Front-end code change data –
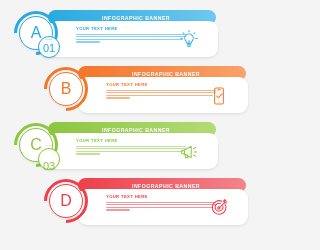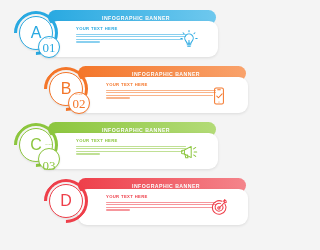--- a/index.html
+++ b/index.html
@@ -84,21 +84,21 @@
   .badge{
     position:absolute;left:24px;top:28px;
     width:22px;height:22px;border-radius:50%;
     background:#ffffff;
     box-sizing:border-box;
     border:1.3px solid #ccc;
     display:flex;flex-direction:column;align-items:center;justify-content:center;
     box-shadow:0 1px 2px rgba(0,0,0,.10);
   }
   .badge .step-lab{font-size:2.4px;letter-spacing:.3px;line-height:1;opacity:.75;}
-  .badge .step-num{font-size:13px;line-height:1.15;font-family:Liberation Serif, serif;}
+  .badge .step-num{font-size:11px;line-height:1.15;}
 
   
   .icon-slot{
     position:absolute;top:20px;width:26px;height:24px;
     display:flex;align-items:center;justify-content:center;
   }
   .icon-slot svg{display:block;}
 </style>
 </head>
 <body style="background: rgb(244, 244, 244);">
@@ -172,24 +172,20 @@
         </svg>
       </div>
 
       <div class="circle-wrap">
         <div class="arc" style="border-top-color:#F4762A;border-right-color:#F4762A;border-left-color:#F4762A;"></div>
         <div class="disc" style="border-color:#F4762A;">
           <span class="letter" style="color:#F4762A;">B</span>
         </div>
       </div>
 
-      <div class="badge" style="border-color:#F4762A;">
-        <span class="step-lab" style="color:#F4762A;">STEP</span>
-        <span class="step-num" style="color:#F4762A;">02</span>
-      </div>
 
     </div>
   </div>
 
   <div class="row row-3">
     <div class="shift-a">
 
       <div class="pill" style="background: linear-gradient(90deg, rgb(140, 198, 62) 0%, rgb(179, 219, 119) 100%);">
         <span class="pill-txt">INFOGRAPHIC BANNER</span>
       </div>

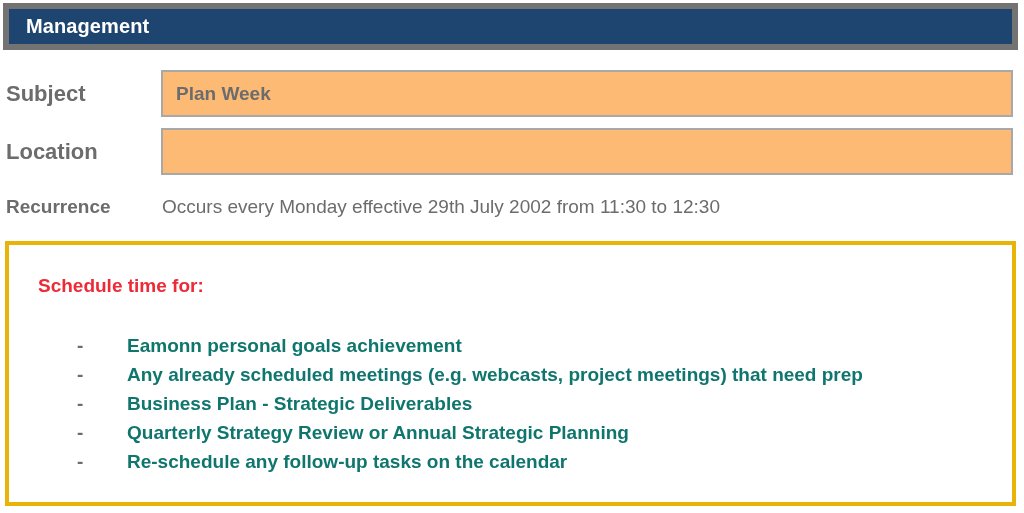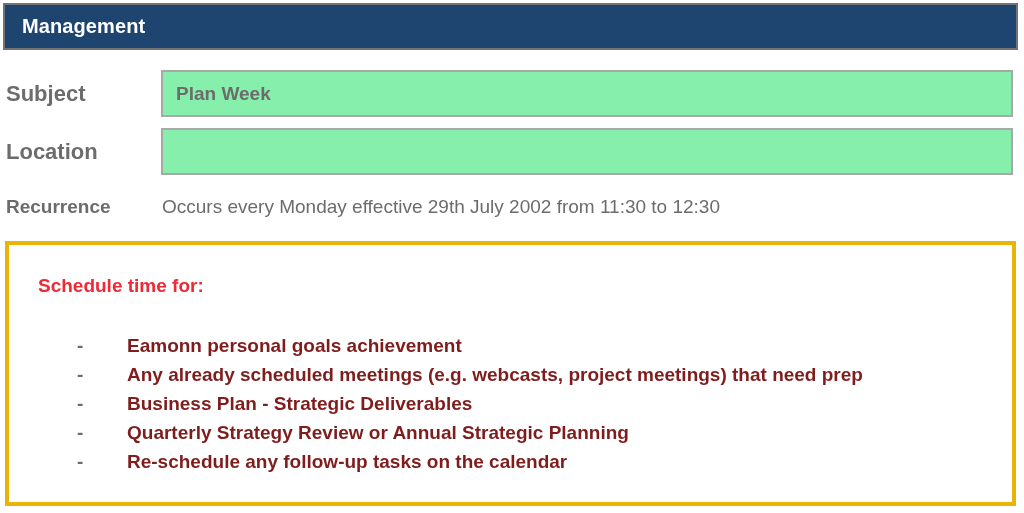--- a/index.html
+++ b/index.html
@@ -20,21 +20,21 @@
   .titlebar {
     position: absolute;
     left: 3px;
     top: 3px;
     width: 1015px;
     height: 47px;
     background: #1e4470;
     box-sizing: border-box;
     display: flex;
     align-items: center;
-    border: 2px solid #737373;
+    border: 6px solid #737373;
   }
   .titlebar .title-text {
     color: #ffffff;
     font-size: 20px;
     font-weight: bold;
     letter-spacing: 0.1px;
     margin-left: 17px;
   }
 
   
@@ -59,21 +59,21 @@
   }
 
   .field-box {
     position: absolute;
     left: 161px;
     top: 0;
     width: 852px;
     height: 47px;
     box-sizing: border-box;
     border: 2px solid #a8a8a8;
-    background: #86efac;
+    background: #fdba74;
     display: flex;
     align-items: center;
   }
   .field-value {
     font-size: 19px;
     font-weight: bold;
     color: #6c6c6c;
     margin-left: 13px;
     white-space: nowrap;
   }
@@ -146,21 +146,21 @@
     font-size: 19px;
     font-weight: bold;
     color: #6c6c6c;
   }
   .notes-item .item-text {
     position: absolute;
     left: 118px;
     top: 0;
     font-size: 19px;
     font-weight: bold;
-    color: #7f1d1d;
+    color: #0f766e;
   }
 </style>
 </head>
 <body>
 
 <div class="titlebar">
   <span class="title-text">Management</span>
 </div>
 
 <div class="form-row row-subject">

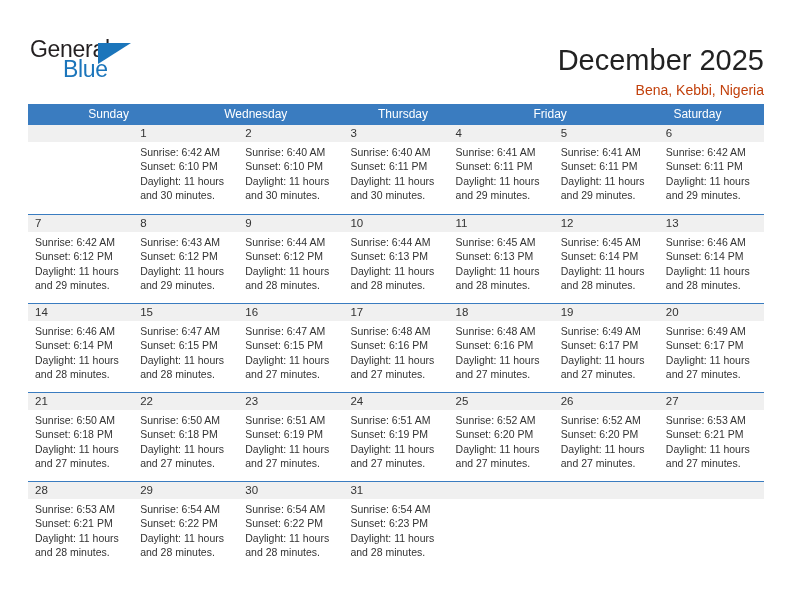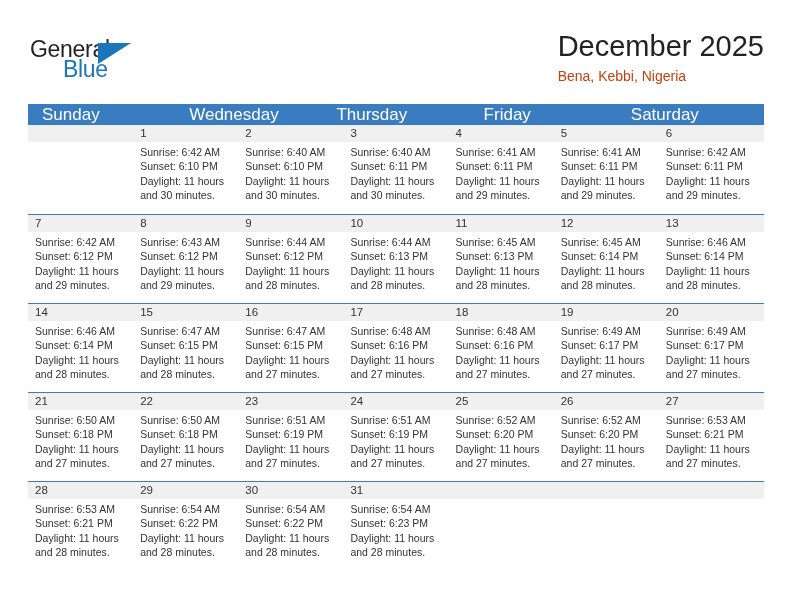--- a/index.html
+++ b/index.html
@@ -60,22 +60,22 @@
     top: 7px;
     width: 0;
     height: 0;
     border-left: 33px solid #1b75bb;
     border-bottom: 21px solid transparent;
   }
 
   .title-block {
     position: absolute;
     right: 0;
-    top: 0;
-    text-align: left;
+    top: 14px;
+    text-align: right;
   }
   .month-title {
     font-size: 29px;
     color: #222222;
     line-height: 36px;
     white-space: nowrap;
   }
   .location-subtitle {
     font-size: 14px;
     color: #c2410c;
@@ -92,26 +92,27 @@
     width: 736px;
   }
   .weekday-header {
     display: flex;
     background: #3a7cc0;
     height: 21px;
   }
   .weekday-cell {
     flex: 1 1 0;
     color: #ffffff;
-    font-size: 17px;
+    font-size: 12px;
     line-height: 21px;
     padding-left: 14px;
     box-sizing: border-box;
     overflow: hidden;
     white-space: nowrap;
+    text-align: center;
   }
 
   .week-row {
     display: flex;
     border-top: 1px solid #3a7cc0;
     height: 89px;
     box-sizing: border-box;
   }
   .week-row.first {
     border-top: none;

Your instructions – Only the lines above that include the word "align" belong in the answer; copy each one.

Response area –
     display:flex;flex-direction:column;align-items:center;justify-content:center;
     display:flex;align-items:center;justify-content:center;
     align-items: center;
     align-items: center;
-    text-align: left;
+    text-align: right;
+    text-align: center;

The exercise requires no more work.